売国奴かヒーローか
★★★★★
ファン・メーヘレンは、自分の存在を世間に認めてもらいたかっただけなのではと、本書を読み終えて感じました。
古の巨匠に見劣りしないと自負する才能、それに対し一向に評価されない現状。
そんな中、皮肉をこめて、作り上げたのが「エマオの食事」だったのでは。
閉塞感だたよう現在のおいて、共感できる部分が非常に多いです。
例え贋作といえども、長年の研究と工夫を集大成させ、完成させるという事実に驚きました。
もっと簡単につくるものだと誤解していましたので。
単純に自分の作品をつくるよりも、何倍もの労力を必要とするのではないでしょうか。
このレベルの贋作になると、ただの贋作というよりも、一つの作品なのだなと思いました。
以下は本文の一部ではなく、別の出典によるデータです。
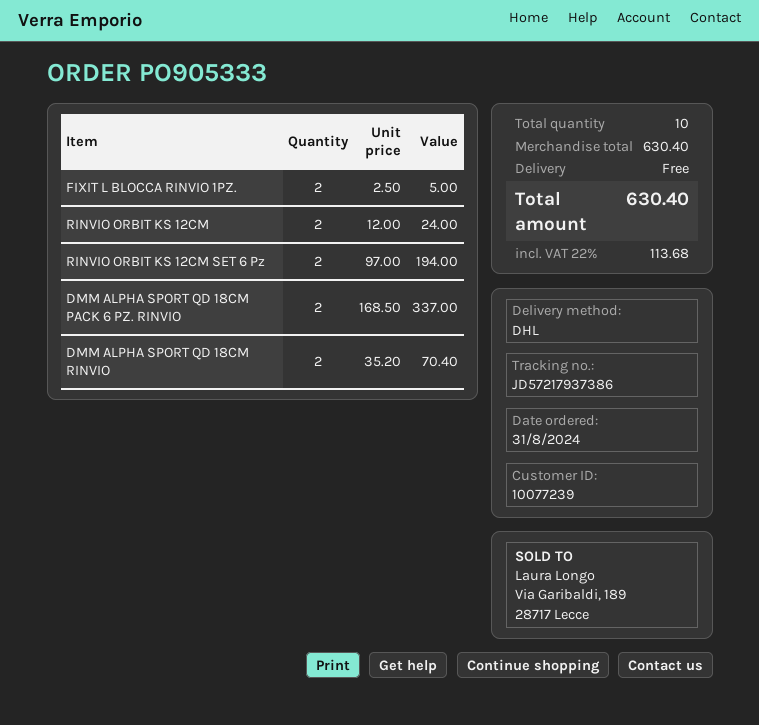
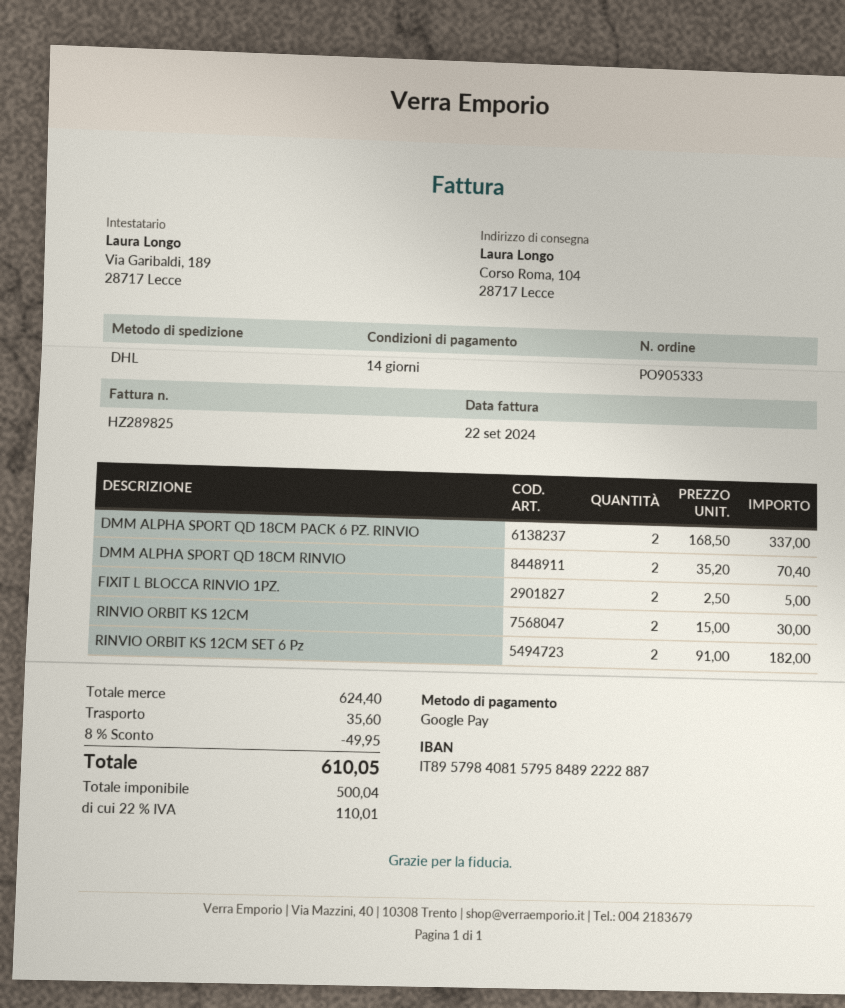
RINVIO ORBIT KS 12CM: 2 x 12.00 = 24.00 -> 2 x 15.00 = 30.00
RINVIO ORBIT KS 12CM SET 6 Pz: 2 x 97.00 = 194.00 -> 2 x 91.00 = 182.00
subtotal: 630.40 -> 624.40
discount: none -> 8% = 49.95
shipping: 0.00 -> 35.60
tax: 22% = 113.68 -> 22% = 110.01
total: 630.40 -> 610.05

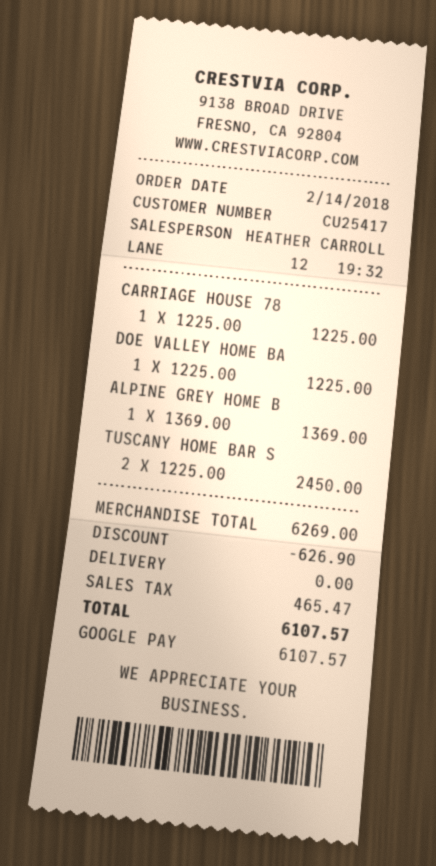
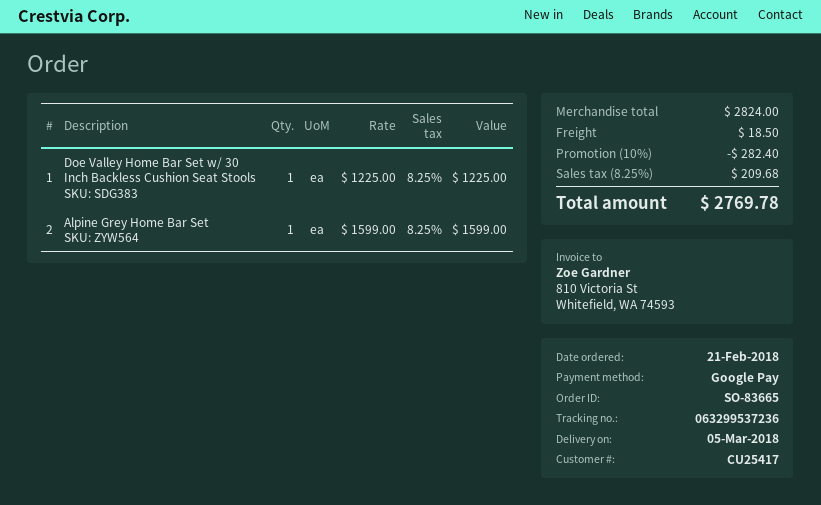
order date: 2018-02-14 -> 2018-02-21
CARRIAGE HOUSE 78: 1 x 1225.00 = 1225.00 -> none
ALPINE GREY HOME B: 1 x 1369.00 = 1369.00 -> 1 x 1599.00 = 1599.00
TUSCANY HOME BAR S: 2 x 1225.00 = 2450.00 -> none
subtotal: 6269.00 -> 2824.00
discount: 626.90 -> 282.40
shipping: 0.00 -> 18.50
tax: 465.47 -> 209.68
total: 6107.57 -> 2769.78

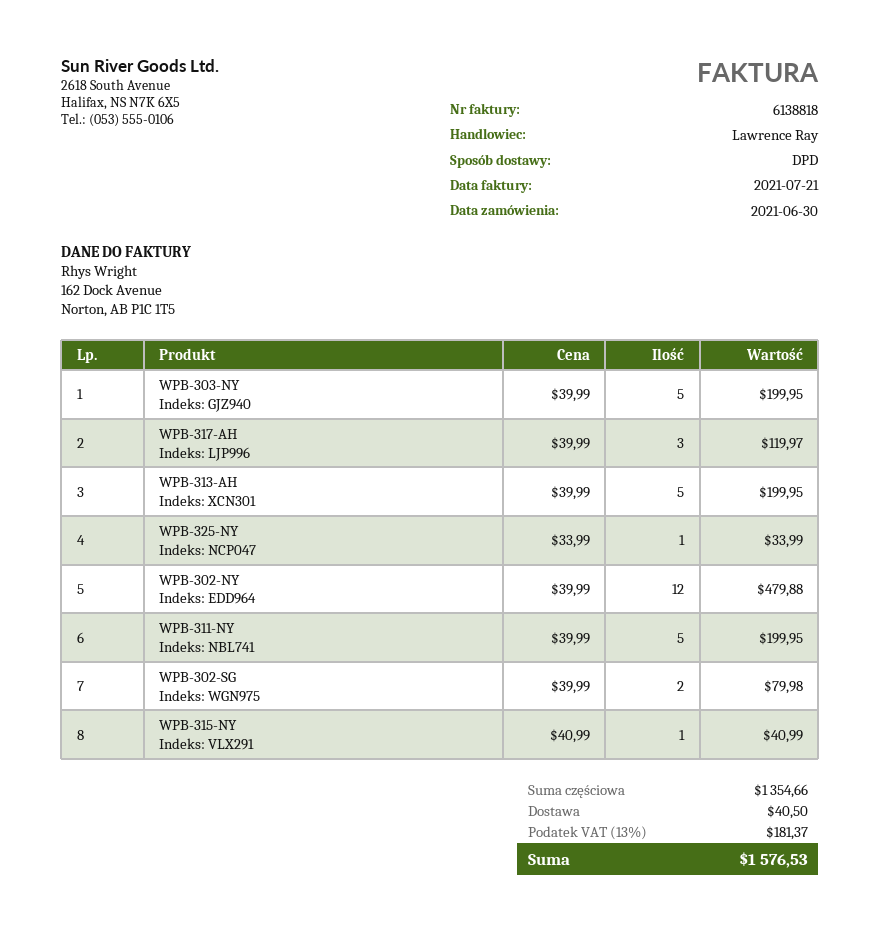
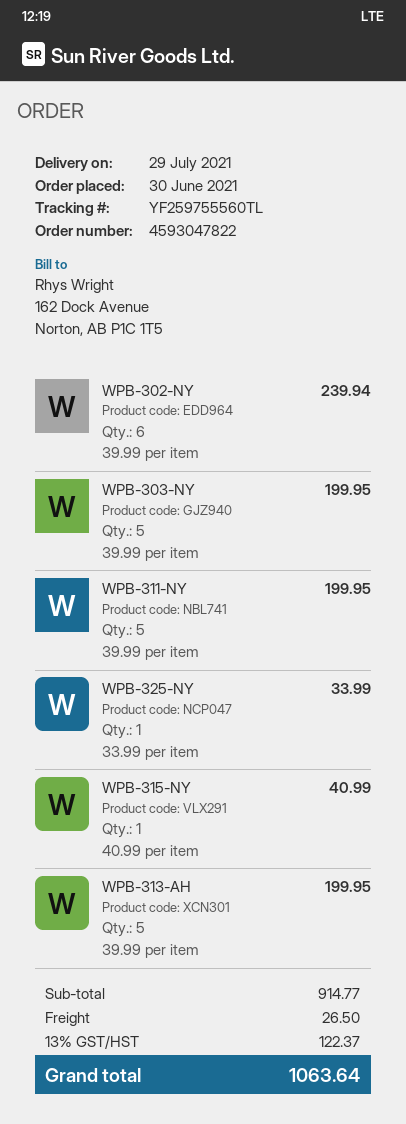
WPB-317-AH: 3 x 39.99 = 119.97 -> none
WPB-302-NY: 12 x 39.99 = 479.88 -> 6 x 39.99 = 239.94
WPB-302-SG: 2 x 39.99 = 79.98 -> none
subtotal: 1354.66 -> 914.77
shipping: 40.50 -> 26.50
tax: 13% = 181.37 -> 13% = 122.37
total: 1576.53 -> 1063.64

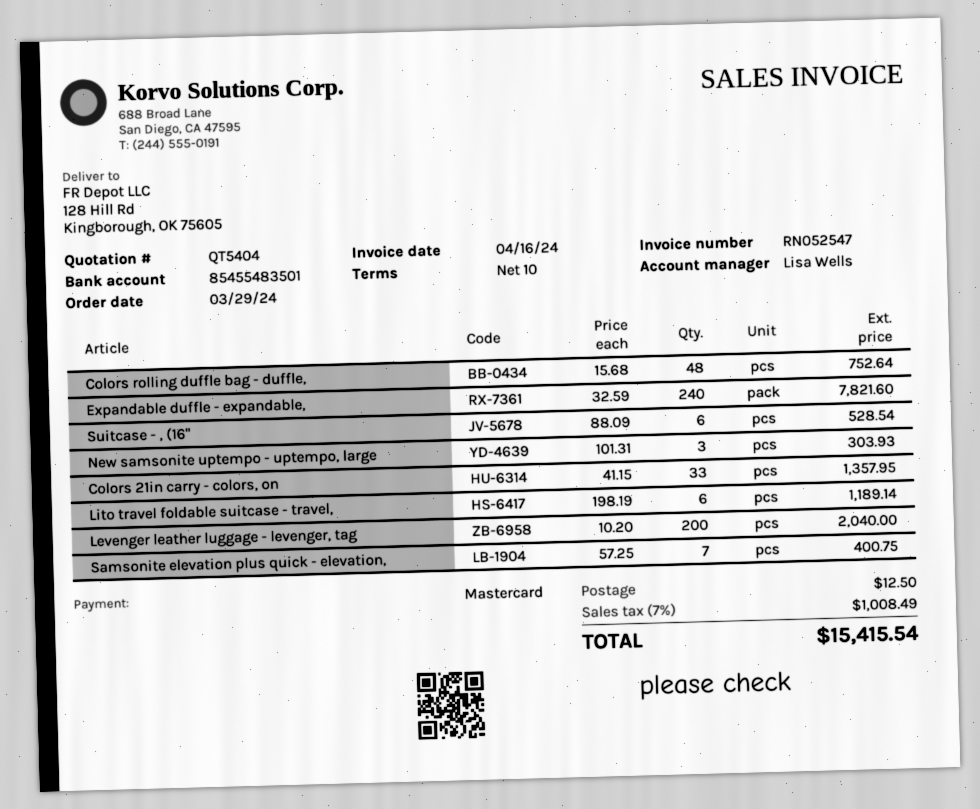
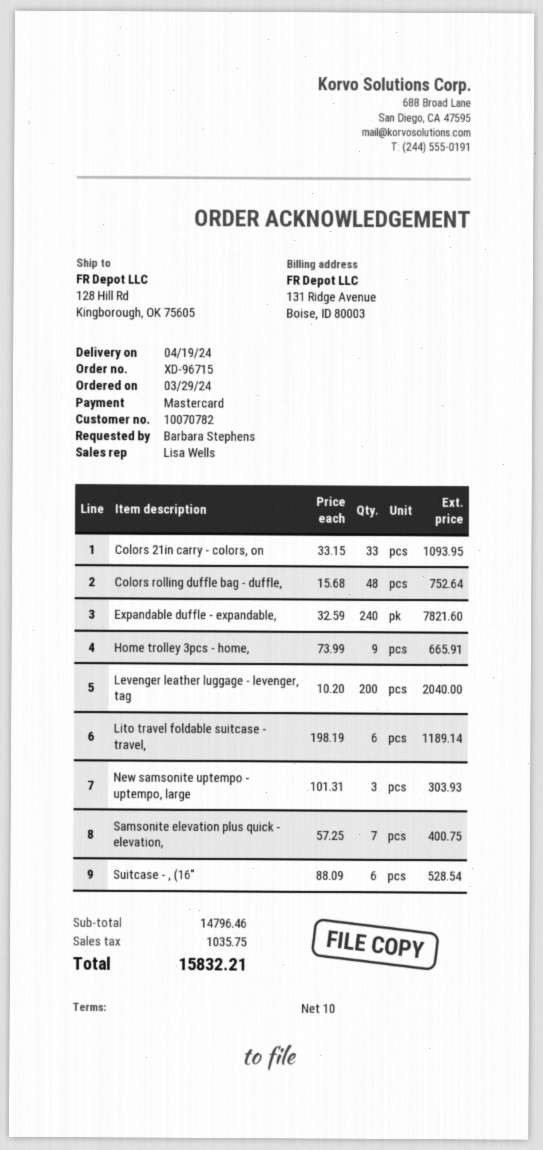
Colors 21in carry - colors, on: 33 x 41.15 = 1357.95 -> 33 x 33.15 = 1093.95
Home trolley 3pcs - home,: none -> 9 x 73.99 = 665.91
shipping: 12.50 -> none
tax: 1008.49 -> 1035.75
total: 15415.54 -> 15832.21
「たとえ贋作ビジネスに手を染めるにしても、劣ったやつの贋作はつくりません」
★★★★☆
「たとえ贋作ビジネスに手を染めるにしても、劣ったやつの贋作はつくりません」
作中で語られるこの物語の主人公ハンの台詞です。
近代画家たちの作品の模倣を軽々とできるにもかかわらず、
彼はこの言葉のとおり自分が「素晴らしい」とみとめた画家の贋作を作成し、
巨万の富を築くことになります。
はじめは、自分の腕を評価しない美術界に対してのあてつけでもあったのですが、
そのうちにただ単に金を得る手段として
次々と17世紀の巨匠達のタッチを真似て絵をかきあげるのです。
その贋作の一つがナチスに買い上げられたために、主人公ハンは
「死刑」か、「贋作を作った本人であることを明かす」か、
苦しい選択をせまられます。
主人公ハンの生い立ちから、研究した17世紀の絵画にそっくりの絵を仕上げる方法、
そして、贋作裁判
まるで作り話のように劇的な実話で
とても興味深く読みました。
カラーの絵の写真も何点か掲載されていて、主人公の作成した贋作と実際のフェルメールの作品の比較もできるとても面白い本です。
ファン・メーヘレンという「作品」
★★★★★
ファン・メーヘレンの伝記とは言え、作者はついついファン・メヘーレンの気持ちに言及してしまったり、ファン・メヘーレンに大して批判的になってみたり、逆に肩入れしてみたりと、なんだかファン・メヘーレンに翻弄されているところも含めて読み応えがありました。
これまで多くの文筆家がファン・メヘーレンの伝記を書きたくなるのも、そのつかみどころのなさかもしれません。
でも、本書から感じたのは「ファン・メヘーレンは、フェルメールになぞらえて自分の人生を『作品』として完成させたのかもしれない」ということでした。
フェルメールの作品数が把握できないように、ファン・メヘーレンの贋作数も把握できませんし、同じように毀誉褒貶の激しい人生を(フェルメールの毀誉褒貶は死後の話ですが)送っているのも、なんとなく共通性を感じられます。
ことによったら、ファン・メヘーレン自身は(たとえ本人がそれを嫌っていたにせよ)時代の空気の中で、実はダダイストだったのではないかとも思ってしまいました。ばかばかしいまでの技術の追求や享楽的な生活、世間の騒がせ方等々、作品そのものより彼の行為が芸術(というかハプニング)であるあたり、まさしくダダだなあと。
翻訳は我が国を代表するフェルメール研究家の小林頼子氏なので、実に読みやすく、また訳者後書きも作者に迎合することなく、きちんと読むべき価値のあるものになっていて、得した気持ちになれます。
ってなまじめな話は抜きにして、「ああ鑑定家や収集家じゃなくてよかったぁ。『このフェルメールは駄作だねえ』とか無責任に言ってられるもんなあ。どうせ買えないしね」などと思いながら、美術評論家がこてんぱんにやられる様を見て快哉を叫ぶも良し、同情するもよし、ファン・メヘーレンの難儀な生涯に感嘆するも良し、エンターテイメントとしてもいろいろな楽しみ方ができるので、美術好きにはお薦め。手元にフェルメール全作品集があるとなお良し、です。